▶ What the task asks
If a record contains a picture, skip the picture and transcribe the rest exactly.

▶ Stored data
++++++

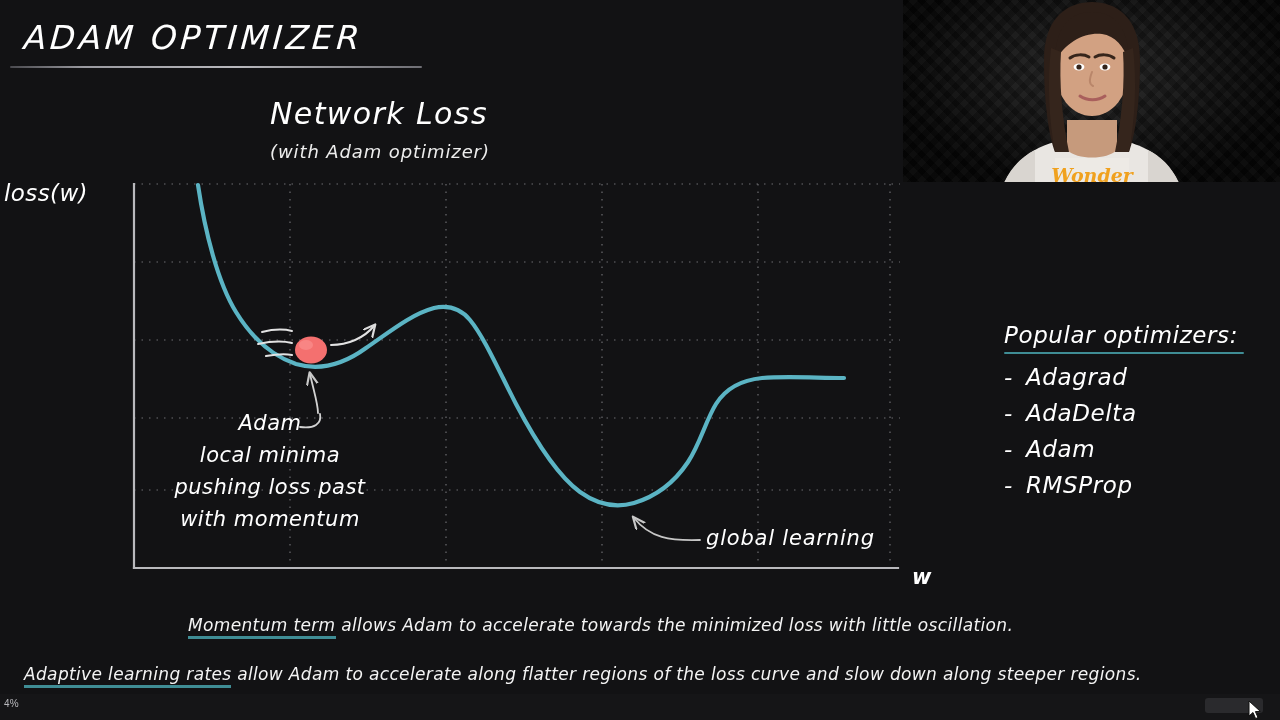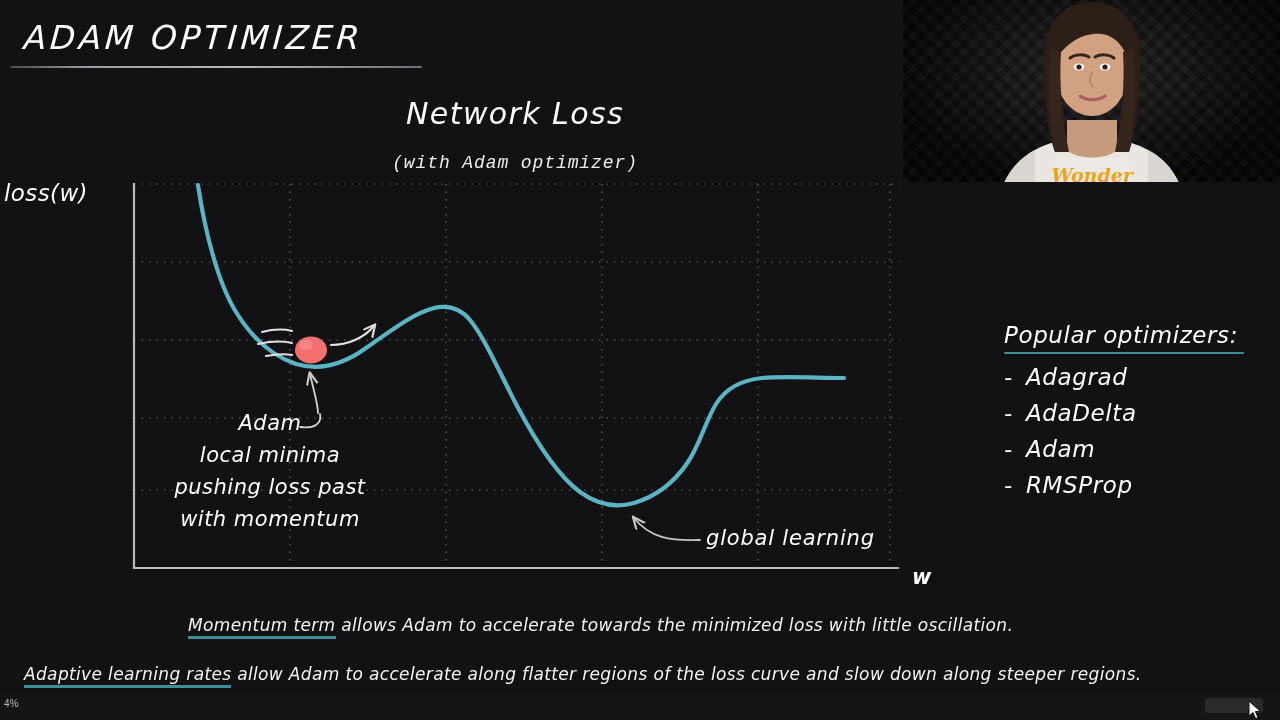--- a/index.html
+++ b/index.html
@@ -57,36 +57,34 @@
     background: linear-gradient(to right, #4a4a4f 0%, #9a9aa0 18%, #b8b8bd 55%, #6e6e74 100%);
     border-radius: 2px;
   }
 
   
   #chart-heading {
     position: absolute;
     left: 270px;
     top: 96px;
     width: 490px;
-    text-align: center;
   }
   #chart-title {
     font-size: 30px;
     color: #ffffff;
     letter-spacing: 1.4px;
     font-style: italic;
     font-weight: 400;
   }
   #chart-subtitle {
-    margin-top: 22px;
+    margin-top: 10px;
     font-size: 18px;
     color: #ededed;
     letter-spacing: 0.9px;
     font-style: italic;
-    font-family: Liberation Mono, monospace;
   }
 
   
   #ylabel {
     position: absolute;
     left: 4px;
     top: 180px;
     font-size: 23px;
     color: #ffffff;
     font-style: italic;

++++++

▶ Result of this task
--- a/index.html
+++ b/index.html
@@ -57,36 +57,34 @@
     background: linear-gradient(to right, #4a4a4f 0%, #9a9aa0 18%, #b8b8bd 55%, #6e6e74 100%);
     border-radius: 2px;
   }
 
   
   #chart-heading {
     position: absolute;
     left: 270px;
     top: 96px;
     width: 490px;
-    text-align: center;
   }
   #chart-title {
     font-size: 30px;
     color: #ffffff;
     letter-spacing: 1.4px;
     font-style: italic;
     font-weight: 400;
   }
   #chart-subtitle {
-    margin-top: 22px;
+    margin-top: 10px;
     font-size: 18px;
     color: #ededed;
     letter-spacing: 0.9px;
     font-style: italic;
-    font-family: Liberation Mono, monospace;
   }
 
   
   #ylabel {
     position: absolute;
     left: 4px;
     top: 180px;
     font-size: 23px;
     color: #ffffff;
     font-style: italic;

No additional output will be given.